- Written by: David Williamson
- Original language: English

Premiere
- Date premiered: 2011
- Place premiered: Ensemble Theatre, Sydney

= Nothing Personal (play) =

Nothing Personal is a 2011 play from David Williamson.

Williamson says he was prompted to write the play by Robyn Nevin of the Melbourne Theatre Company who asked him to do something "about people losing power and status as they get older". Williamson wrote Nothing Personal about a power struggle between two women in publishing, an older editor and her younger rival. But Nevin declined to produce it, feeling it was too close to Cate Blanchett replacing Nevin at the Sydney Theatre Company.

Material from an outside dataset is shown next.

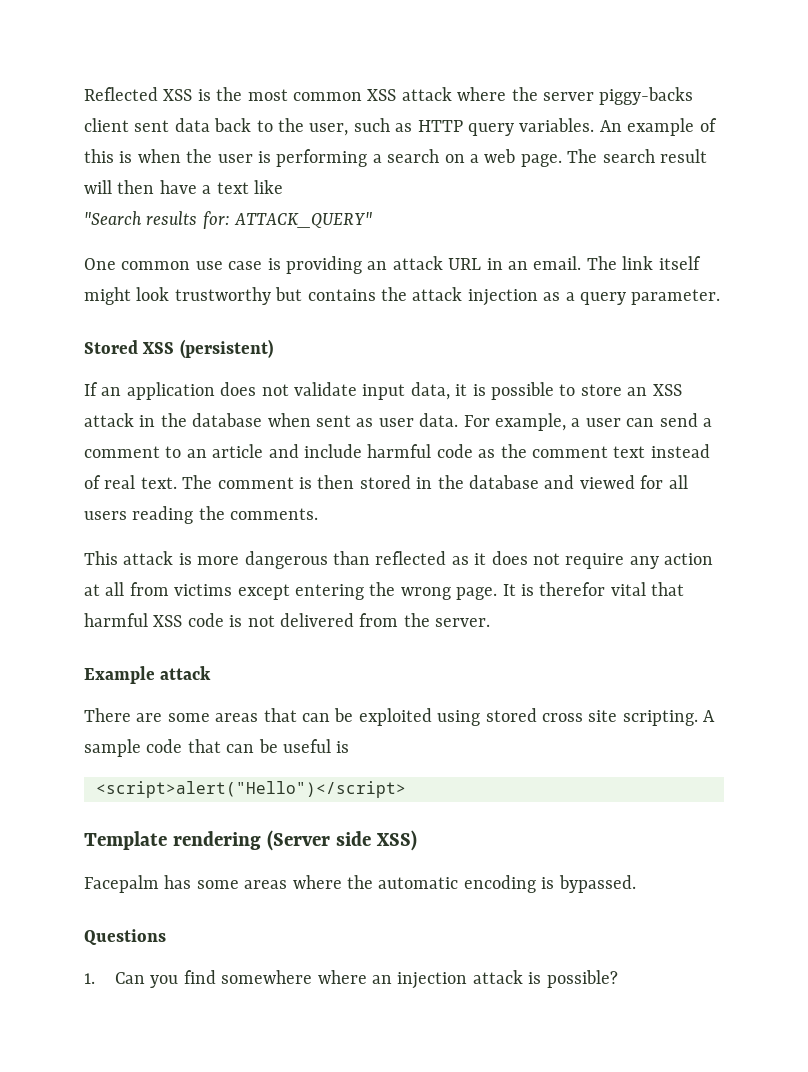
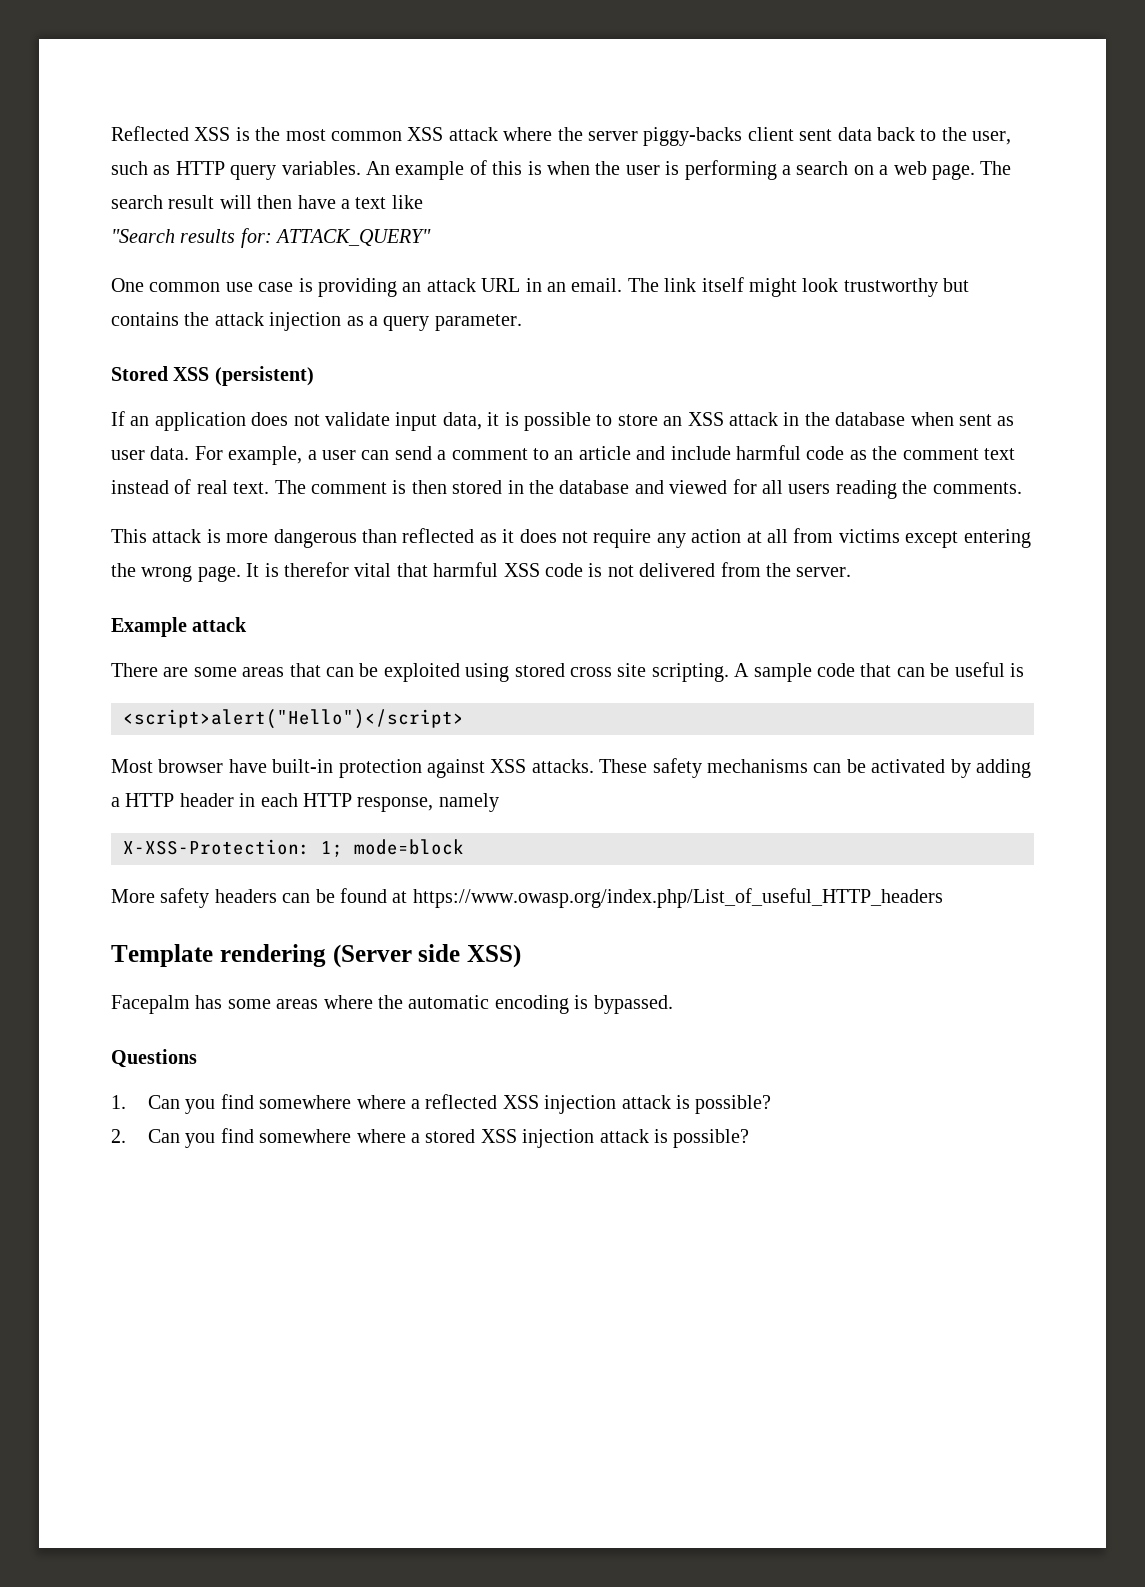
(406, 789) none -> [111,758,1031,778] [111,793,499,812] [123,839,464,857] [111,888,943,908] // Most browser have built-in protection against XSS attacks. These safety mechanisms can be activated by adding a HTTP header in each HTTP response, namely // X-XSS-Protection: 1; mode=block // More safety headers can be found at https://www.owasp.org/index.php/List_of_useful_HTTP_headers
[371,970,618,989] an injection attack is possible? -> [410,1094,772,1114] [111,1128,750,1148] a reflected XSS injection attack is possible? // 2. Can you find somewhere where a stored XSS injection attack is possible?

"She felt it was too close to her own situation," said Williamson. "Apparently Cate got annoyed at me, too. It never crossed my mind that the play could be seen to be about Robyn and Cate. Robyn had practically begged Cate to take over the STC. There was no back-stabbing, there was no knifing, whereas my play was all about machinations."

The STC and MTC declined to put on the play but they did hold a reading with Kate Fitzpatrick and Cate Blanchett. Williamson described the reading as "electric... Cate is a spellbinding actor. It would be my dearest dream to get her doing one of my parts. But at least I’ve heard her do one in a reading.”

Bob Ellis later accused David's wife of co-writing the play, an allegation Williamson passionately refuted.